Sunshine, Baseball, and Video

This morning I awoke to learn I’d been on the news at 6:15 AM.  The local NBC affiliate, King 5, included excerpts from my interview yesterday in their coverage of the Lung Force Turquoise Takeover and art unveiling in Seattle. You can see the clip here. Wonder why I kept looking at the ceiling?

We had a gorgeously clear 80-degree day today in the Pacific Northwest–perfect for a ball game.  Fellow lung cancer patient Gwynne Cleveland (@GB2C on Twitter) and I worked the Lung Force table at a Seattle Mariners day game, recruiting walkers for the inaugural Lung Force Walk in Seattle on June 7.  Shirt sleeve weather in May is a rare treat around here, although the breeze on the shaded concourse drove us both into sweaters.

Back home, as I hear the birdsong in the fading sunlight and spectacular sunset, two questions pop into my mind:

Why do birds sing at dusk?

Is it the same reason lung cancer patients blog?

Third Time’s a Charm

Today I celebrate my three-year cancerversary. It was May 10, 2011, when biopsy results confirmed my lung cancer diagnosis.

My life has evolved quite a bit since that day. My first cancerversary in 2012 fell two days after my sixth (and last) dose of second line chemo, and a month before my second series of radiation treatments. I was stage IV, continually felt like I had the flu, and though hopeful, didn’t feel much like celebrating. My second cancerversary in 2013 fell sixth months into my current clinical trial. I had achieved No Evidence of Disease (NED) and focused on enjoying life, but was nearing the timeframe when others who took the same experimental drug typically progressed.
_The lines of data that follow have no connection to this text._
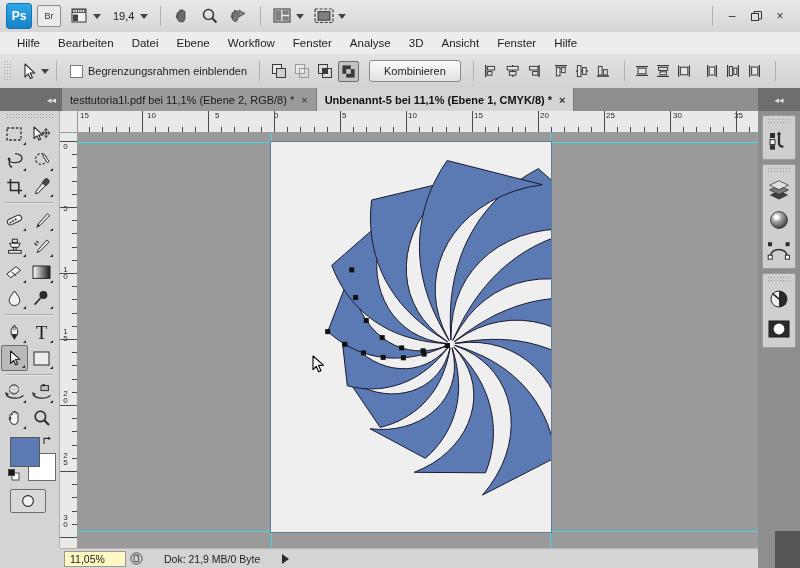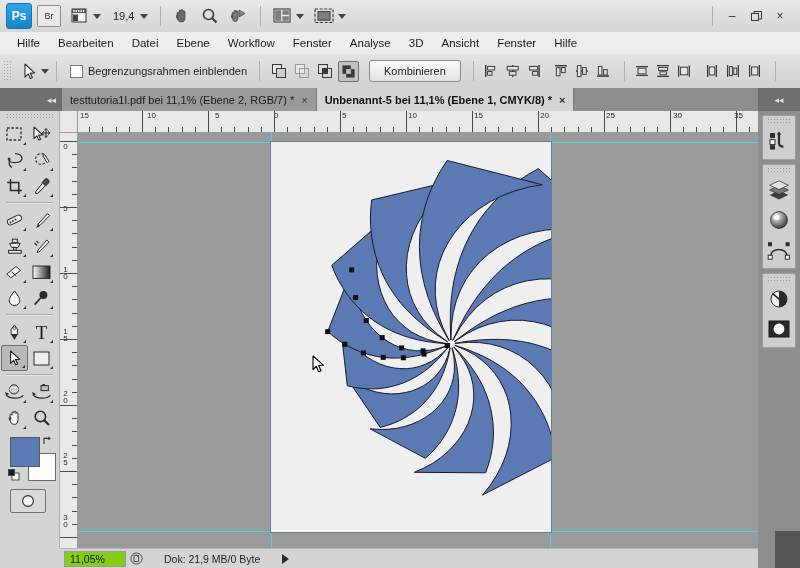--- a/index.html
+++ b/index.html
@@ -430,7 +430,7 @@
   <div class="tabbar">
     <div class="tb-collapse">◂◂</div>
     <div class="tab inactive">
-      <span>testtutoria1l.pdf bei 11,1% (Ebene 2, RGB/7) *</span>
+      <span>testtutoria1l.pdf bei 11,1% (Ebene 2, RGB/8) *</span>
       <span class="x">×</span>
     </div>
     <div class="tab active">

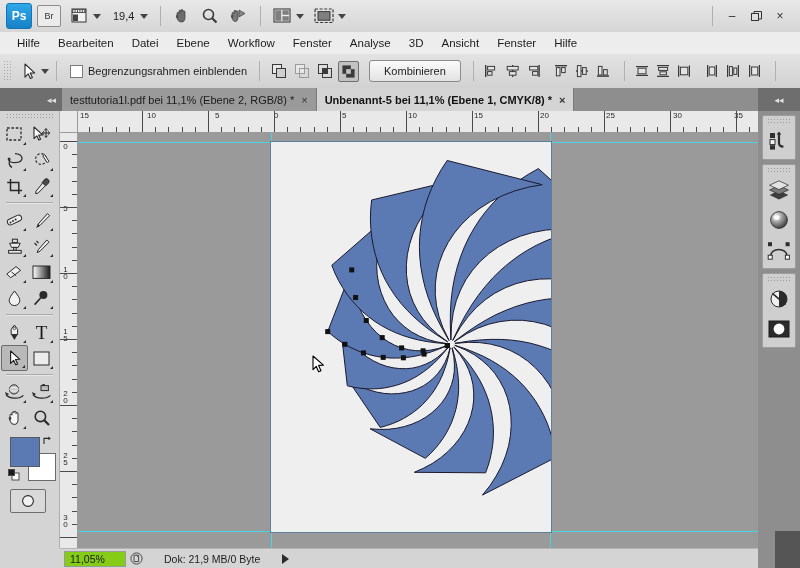--- a/index.html
+++ b/index.html
@@ -148,7 +148,7 @@
 
   
   .statusbar{position:absolute;left:60px;top:548px;width:715px;height:20px;background:#d4d4d4;display:flex;align-items:center;border-top:1px solid #b5b5b5;box-sizing:border-box;}
-  .zoombox{width:62px;height:16px;margin-left:4px;background:#84cc16;border:1px solid #9a9a9a;display:flex;align-items:center;padding-left:5px;font-size:10.5px;box-sizing:border-box;}
+  .zoombox{width:62px;height:16px;margin-left:4px;background:#fef9c3;border:1px solid #9a9a9a;display:flex;align-items:center;padding-left:5px;font-size:10.5px;box-sizing:border-box;}
   .stat-icon{width:20px;height:16px;display:flex;align-items:center;justify-content:center;}
   .docinfo{font-size:10.5px;color:#1d1d1d;margin-left:18px;}
   .stat-tri{margin-left:22px;width:0;height:0;border-top:5px solid transparent;border-bottom:5px solid transparent;border-left:7px solid #2a2a2a;}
I flew to Denver every 4 weeks for trial check-in, juggled side effects of treatments past and present, and felt anxious about the future.

My third cancerversary is different. Life no longer revolves around cancer treatment. I’m 17 months NED in my clinical trial, and the drug’s side effects are minimal. My visits to Denver every other month seem almost routine, with only a hint of scanxiety. I’m exercising most days, rebuilding my fitness level, and starting to lose the 60 pounds gifted to me by various cancer treatments. Physically, I’m less a cancer patient and more an out-of-shape fifty-something.

My life still revolves around lung cancer, but not in the same way. I’m busy most days with lung cancer patient advocacy. In addition to writing this blog for over a year, I moderate Lung Cancer Social Media (#LCSM) chats on Twitter and work with lung cancer nonprofits, healthcare professionals, researchers, and patient advocates to raise awareness and support of lung cancer issues such as benefits of mutation testing, screening with low dose CT, living with metastatic cancer as a chronic illness, and the need for increased research funding.

To celebrate this cancerversary, my husband and I spent a quiet vacation week in Whistler BC. The drive from Vancouver along Howe Sound into the volcanic coastal range (via Sea to Sky Highway) showcased Mother Nature at her finest. I enjoyed exploring Whistler Village and surrounds as well as writing. As I watched the snowboarders walking down from the Blackcomb gondola, I did feel a twinge of regret that I can no longer ski. However, I later reveled in the warm sun as I walked the mile around Lost Lake (2200 feet elevation!) at a moderate pace, with only a few stops–I could not have done that in 2011, 2012, or 2013.

So life has returned to an acceptable state of normality. At this point in time, a headache is just a headache—it doesn’t automatically trigger anxiety about brain mets. I look forward to seeing my son graduate from college next May. I accepted a commitment in fall 2015 without first asking if I’d be alive on that date. I know my targeted therapy cancer pill likley will fail me someday, but I now can go weeks without thinking about that.

As Trillian says in Hitchhiker’s Guide to the Galaxy:
“We have normality. I repeat, we have normality. Anything you still can’t cope with is therefore your own problem.”